Application 17/112,966 is a continuation of application No. 15/394,617, filed on Dec. 29, 2016, granted, now 10,878,319.
Claims priority of provisional application 62/290,624, filed on Feb. 3, 2016.
Prior Publication US 2021/0089916 A1, Mar. 25, 2021
Int. Cl. G06N 3/044 (2023.01); G06N 3/049 (2023.01); G06N 3/08 (2023.01); G06N 20/00 (2019.01); G06F 17/16 (2006.01); G06N 3/04 (2023.01); G06N 3/084 (2023.01)
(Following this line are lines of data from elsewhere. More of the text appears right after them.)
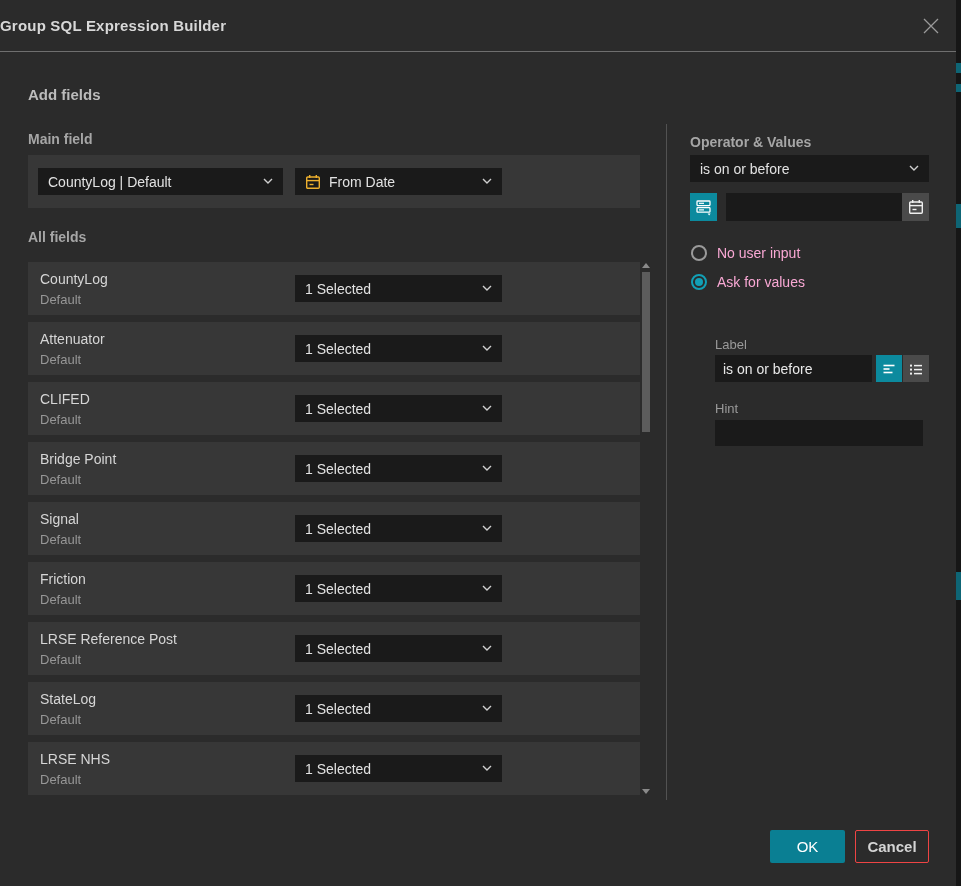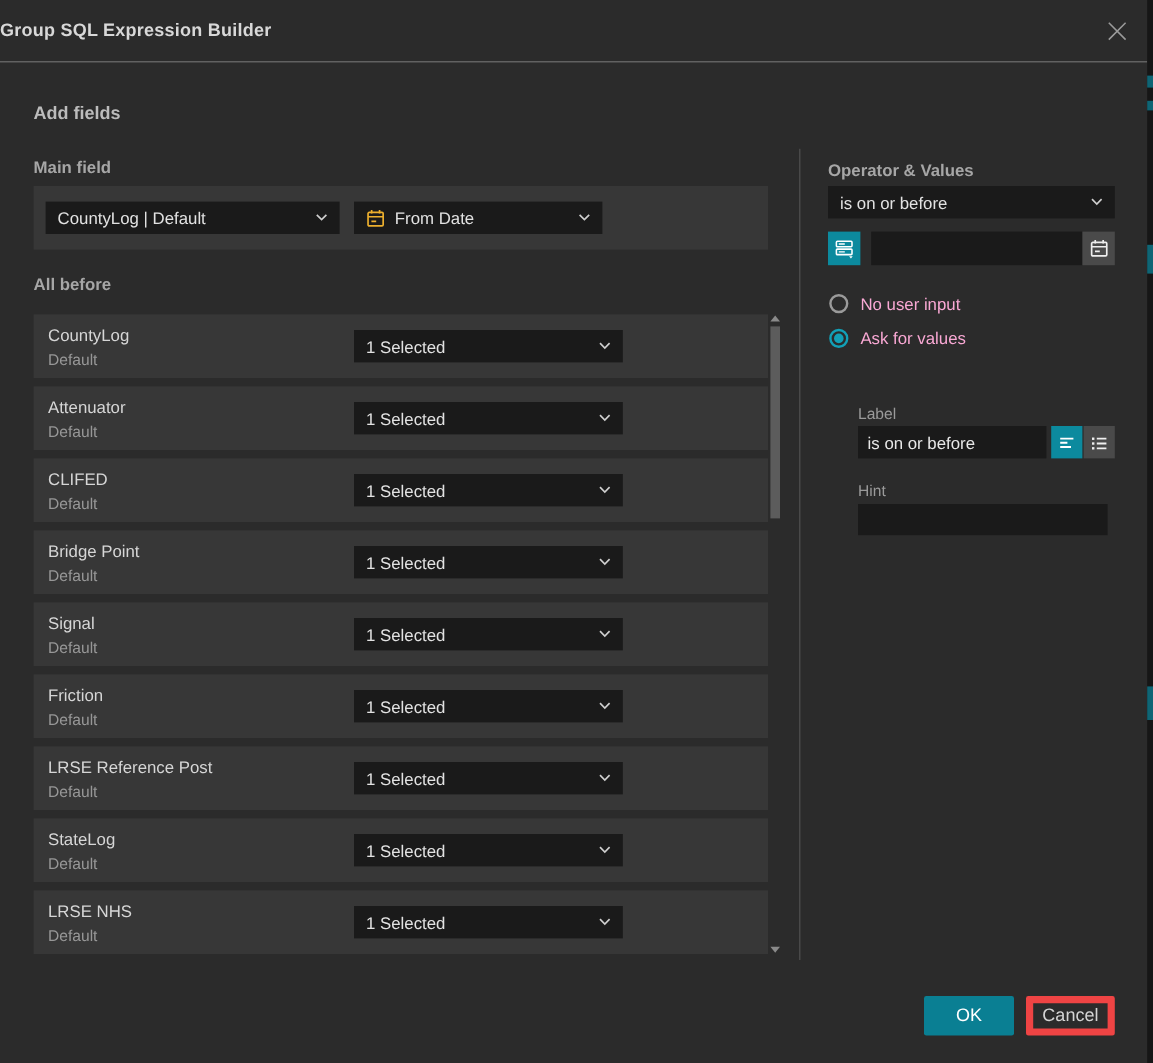--- a/index.html
+++ b/index.html
@@ -35,21 +35,21 @@
   .dd-text { font-size:14px; color:#e2e2e2; white-space:nowrap; overflow:hidden; flex:1; }
   .dd-chev { flex:none; margin-left:6px; }
   .dd-layer { left:10px; top:13px; width:245px; }
   .dd-field { left:267px; top:13px; width:207px; }
   .dd-field .cal { margin-right:8px; flex:none; display:flex; }
 
   .fields-list { position:absolute; left:28px; top:262px; width:612px; }
   .field-row { position:relative; width:612px; height:53px; background:#373737; margin-bottom:7px; }
   .row-name { position:absolute; left:12px; top:9px;  font-size:14px; color:#d6d6d6; }
   .row-type { position:absolute; left:12px; top:30px; font-size:13px; color:#979797; }
-  .row-dd { left:267px; top:13px; width:224px; }
+  .row-dd { left:267px; top:13px; width:207px; }
 
   
   .scrollbar { position:absolute; left:641px; top:259px; width:10px; height:541px; }
   .sb-up   { position:absolute; left:1px; top:4px;  width:0; height:0;
              border-left:4px solid transparent; border-right:4px solid transparent; border-bottom:5px solid #8a8a8a; }
   .sb-thumb{ position:absolute; left:1px; top:13px; width:8px; height:160px; background:#5c5c5c; cursor:pointer; }
   .sb-down { position:absolute; left:1px; top:530px; width:0; height:0;
              border-left:4px solid transparent; border-right:4px solid transparent; border-top:5px solid #8a8a8a; }
 
   
@@ -84,23 +84,23 @@
   .hint-input { position:absolute; left:715px; top:420px; width:208px; height:26px;
                 background:#1a1a1a; border:none; color:#e8e8e8; font-size:14px; padding:0 8px;
                 font-family:"Liberation Sans",sans-serif; }
 
   
   .ok-btn { position:absolute; left:770px; top:830px; width:75px; height:33px;
             background:#0a7f93; color:#fff; font-size:15px; border:none; border-radius:2px;
             display:flex; align-items:center; justify-content:center; cursor:pointer;
             font-family:"Liberation Sans",sans-serif; }
   .cancel-btn { position:absolute; left:855px; top:830px; width:74px; height:33px;
-            background:transparent; color:#d4d4d4; font-size:15px; border:6px solid #ef4444; border-radius:2px;
+            background:transparent; color:#d4d4d4; font-size:15px; border:1px solid #ef4444; border-radius:2px;
             display:flex; align-items:center; justify-content:center; cursor:pointer;
-            font-family:"Liberation Sans",sans-serif; }
+            font-family:"Liberation Sans",sans-serif;font-weight:bold; }
 
   
   .right-strip { position:absolute; left:956px; top:0; width:5px; height:886px; background:#161616; }
   .strip-frag { position:absolute; left:0; width:5px; background:#0e6575; }
 </style>
 </head>
 <body>
 
 <div class="dialog">
 
@@ -108,21 +108,21 @@
     <div class="title">Group SQL Expression Builder</div>
     <div class="close-btn">
       <svg width="18" height="18" viewBox="0 0 18 18">
         <path d="M2 2 L16 16 M16 2 L2 16" stroke="#9a9a9a" stroke-width="1.3" fill="none"></path>
       </svg>
     </div>
   </div>
 
   <div class="h-add">Add fields</div>
   <div class="h-sub" style="left:28px; top:131px;">Main field</div>
-  <div class="h-sub" style="left:28px; top:229px;">All before</div>
+  <div class="h-sub" style="left:28px; top:229px;">All fields</div>
 
   <div class="main-panel">
     <div class="dropdown dd-field">
       <span class="cal">
         <svg width="16" height="16" viewBox="0 0 16 16">
           <rect x="1.7" y="3" width="12.6" height="11.3" rx="1" stroke="#edb02e" stroke-width="1.4" fill="none"></rect>
           <path d="M1.7 6.6 H14.3" stroke="#edb02e" stroke-width="1.4"></path>
           <path d="M4.7 1 V4 M11.3 1 V4" stroke="#edb02e" stroke-width="1.4"></path>
           <path d="M4.5 10.5 H8.5" stroke="#edb02e" stroke-width="1.4"></path>
         </svg>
CPC G06N 3/044 (2023.01) [G06N 3/049 (2013.01); G06N 3/08 (2013.01); G06N 20/00 (2019.01); G05B 2219/33025 (2013.01); G05B 2219/40326 (2013.01); G06F 17/16 (2013.01); G06N 3/04 (2013.01); G06N 3/084 (2013.01)]

22 Claims

1. A computer-implemented method that, when executed on data processing hardware, causes the data processing hardware to perform operations comprising:

re-configuring an uncompressed version of a trained recurrent neural network (RNN) to generate a compressed version of the trained RNN by replacing a particular uncompressed trained recurrent layer of a plurality of uncompressed recurrent layers of the uncompressed version of the trained RNN with a corresponding compressed trained recurrent layer by:

generating a first compressed weight matrix, Z_h^l, and a projection matrix, P^l, based on an uncompressed recurrent weight matrix, W_h, containing trained recurrent weights for the particular uncompressed trained recurrent layer of the trained RNN;

generating a second compressed weight matrix, Z_x^l, based on the first compressed weight matrix, Z_h^l, and the projection matrix, P^l; and

generating, based on a product of the first compressed weight matrix, Z_h^l, and the projection matrix, P^l, a compressed trained recurrent weight matrix that replaces the uncompressed recurrent weight matrix, W_h, in the corresponding compressed trained recurrent layer, the compressed trained recurrent weight matrix comprising fewer parameters than the uncompressed recurrent weight matrix, W_h; and

transmitting the compressed version of the trained RNN having the the corresponding compressed trained recurrent layer to a device, the compressed version of the trained RNN having the corresponding compressed trained recurrent layer configured to receive a respective neural network input at each of multiple time steps and generate a respective neural network output at each of the multiple time steps,

wherein, after compressing the particular uncompressed trained recurrent layer of the plurality of uncompressed recurrent layers, the compressed version of the trained RNN comprises fewer parameters than the uncompressed version of the trained RNN.